S1 analysis and DNAse I footprinting
The probe used for the S1 mapping of ptsH transcripts was the Pts1–Pts3 PCR-synthesized fragment labelled at the Pts3 oligo with [γ-32P]-ATP and polynucleotide kinase. RNA preparations, hybridization and S1 analysis were carried out as described previously (Plumbridge, 1998a). The probe used to locate the Mlc binding site was the Pts1–Pts2 PCR-synthesized fragment with the Pts2 oligonucleotide labelled with [γ-32P]-ATP and polynucleotide kinase. Extracts of strains overproducing Mlc, complex formation and DNase I digestion were as described previously (Plumbridge, 1998a).
PtsG plasmids
The pMaG plasmid expressing wild-type PtsG has been described previously (Buhr et al., 1992). Plasmids containing a similar DNA fragment and expressing the wild-type and ptsG22 mutant allele were made by PCR, using Pwo, a thermoresistant polymerase with increased fidelity (Boehringer Mannheim) on total chromosomal DNA from wild type (JM101) and a ptsG22 mutant strain (IBPC1000). The oligonucleotides used were Glc5, upstream of ptsG (Plumbridge, 1998a), and Glc9 (ATCTGGCTGCCTTAGTCTC), located 40 nucleotides after the 3′ of the ptsG structural gene (Fig. 5). The Glc5 to Glc9 fragments were digested by SspI and inserted into pBR322 digested with EcoRV to give pBR(PtsG) and pBR(PtsG22). Both pMaG and the pBR(PtsG) plasmids carry the ptsG p1 promoter and a single Mlc binding site. Plasmids expressing PtsG and PtsG22 under the control of the lac promoter were made by inserting the MluI–EcoRI fragment (Fig. 5) (MluI was made blunt with T4 DNA polymerase) into pTZ19R digested with SmaI and EcoRI to give pTZ(PtsG) and pTZ(PtsG22). Deletions within the IIC domain [ΔNsiI–BstEII, pTZ(PtsG22ΔIIC)] and the IIB domain [ΔSacII–ClaI, pTZ(PtsG22ΔIIB)] were made by cutting with the indicated restriction enzymes, blunting the sites with T4 DNA polymerase and religation. The deletion within the IIC domain is not in phase and does not create a IIB protein expressed from the ptsG initiation codon.

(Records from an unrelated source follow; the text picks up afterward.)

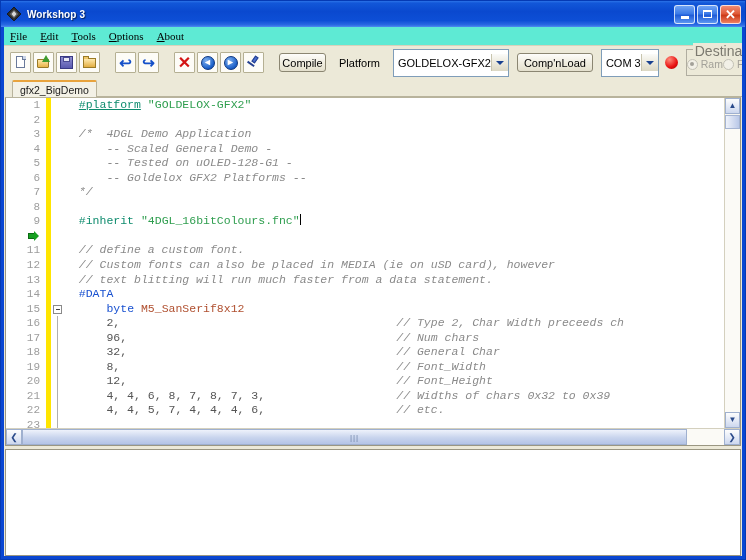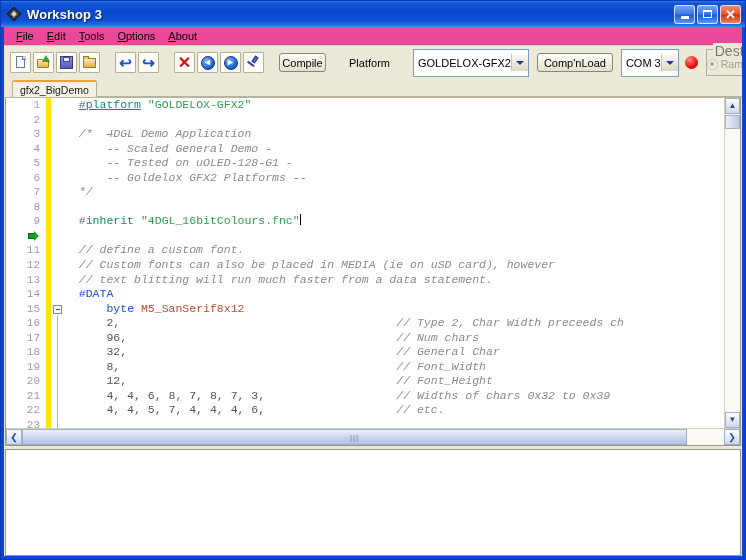"Workshop 3" #title-text { font-size: 13px -> 10px }
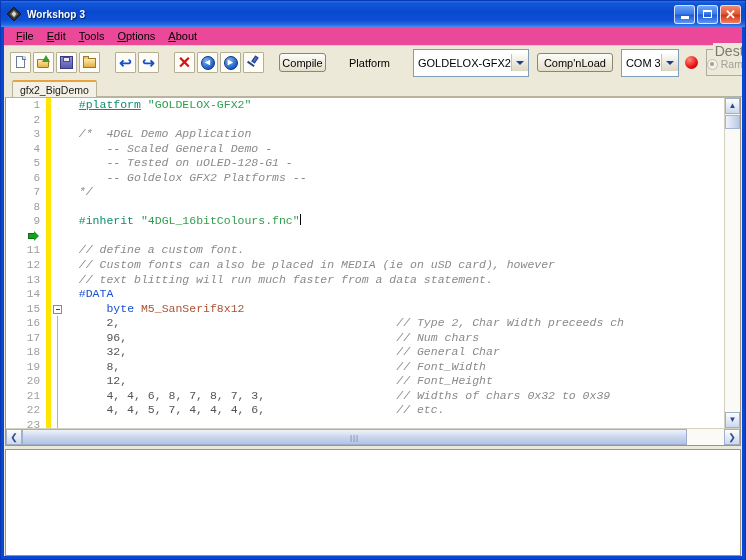"File" #menu-bar { background: #ec4899 -> #5eead4; font-family: none -> Liberation Serif, serif; padding-left: 6px -> none }
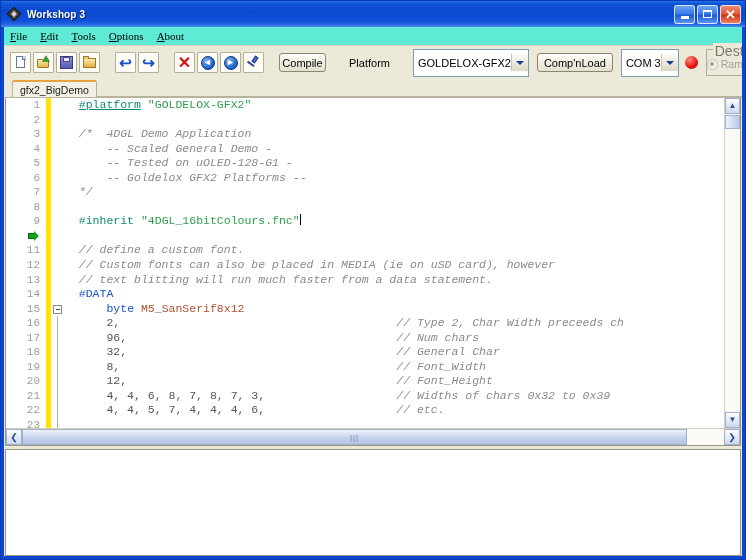"Platform" .tb-label { margin: 0 23px -> 0 13px }
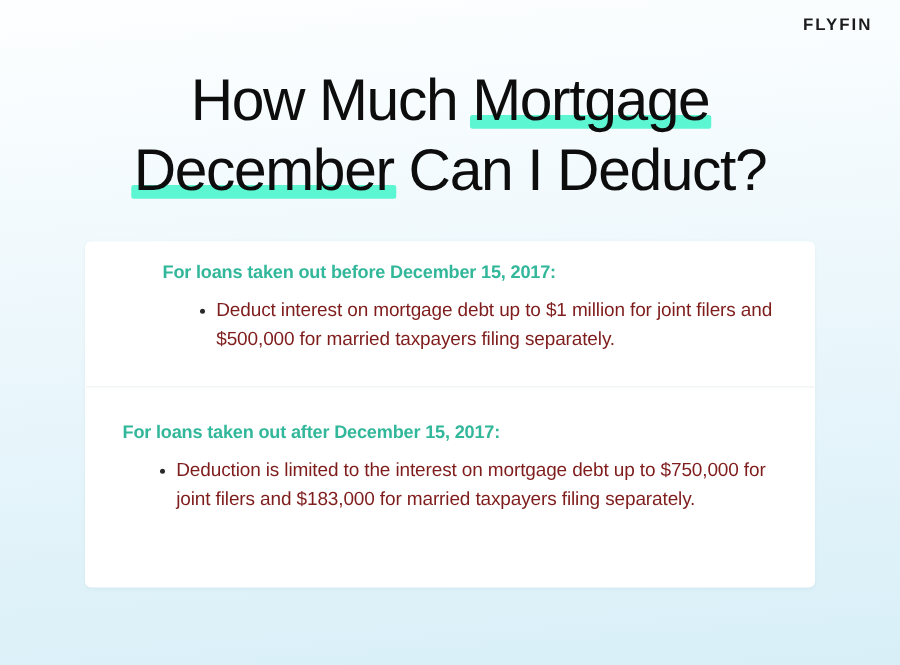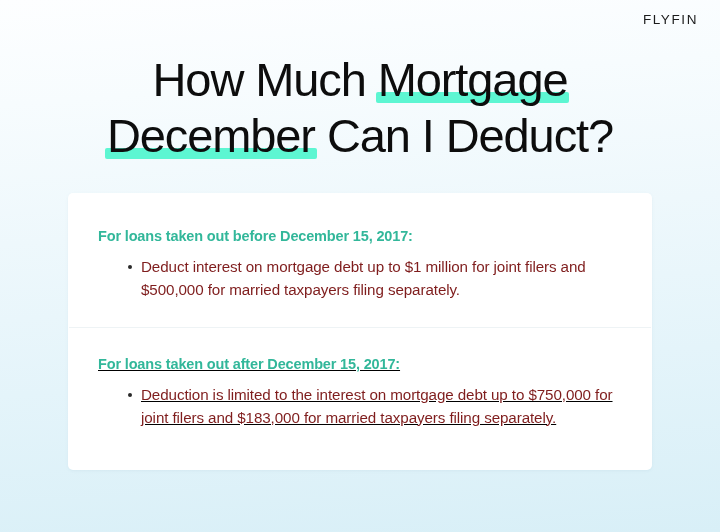"FLYFIN" .brand { font-weight: 400 -> 700 }
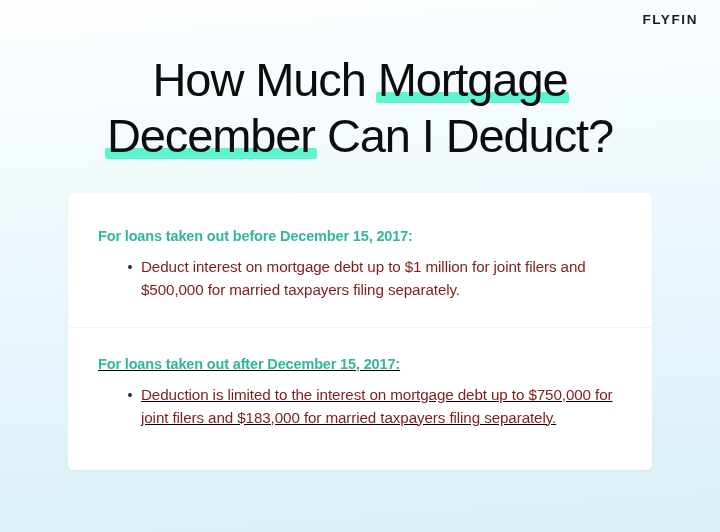"For loans taken out before" .section-1 { margin-left: none -> 32px; padding-top: 33px -> 15px }
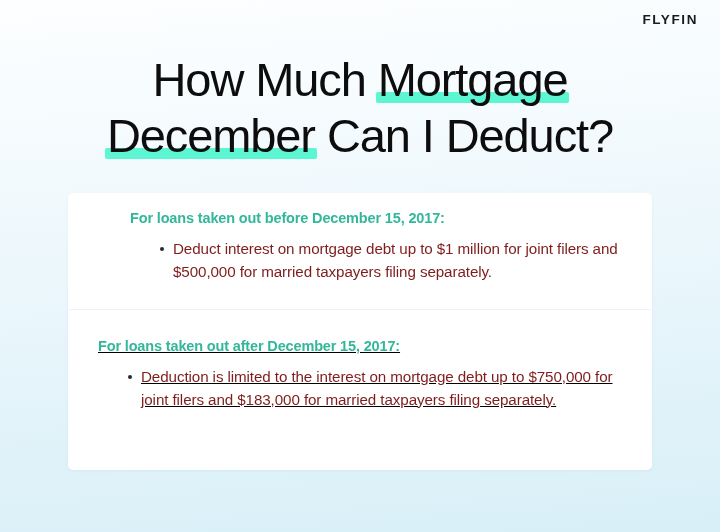"For loans taken out after" .section-2 { text-decoration: underline -> none }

To identify the mutation of the ptsG22 allele, PCR- generated fragments covering the whole ptsG gene from wild type and mutant were sequenced using the ThermoSequenase radiolabelled terminator cycle sequencing kit (Amersham Pharmacia) and a series of internal oligonucleotide primers. The presence of the mutation was confirmed on the pBR(PtsG22) plasmid.
Acknowledgements
I would like to thank Hilde de Reuse, Bernhard Erni, Joseph Lengeler and the CGSC for their generous gifts of strains and plasmids. I am also very grateful to Annie Kolb, Hilde de Reuse and Josef Deutscher for many useful discussions.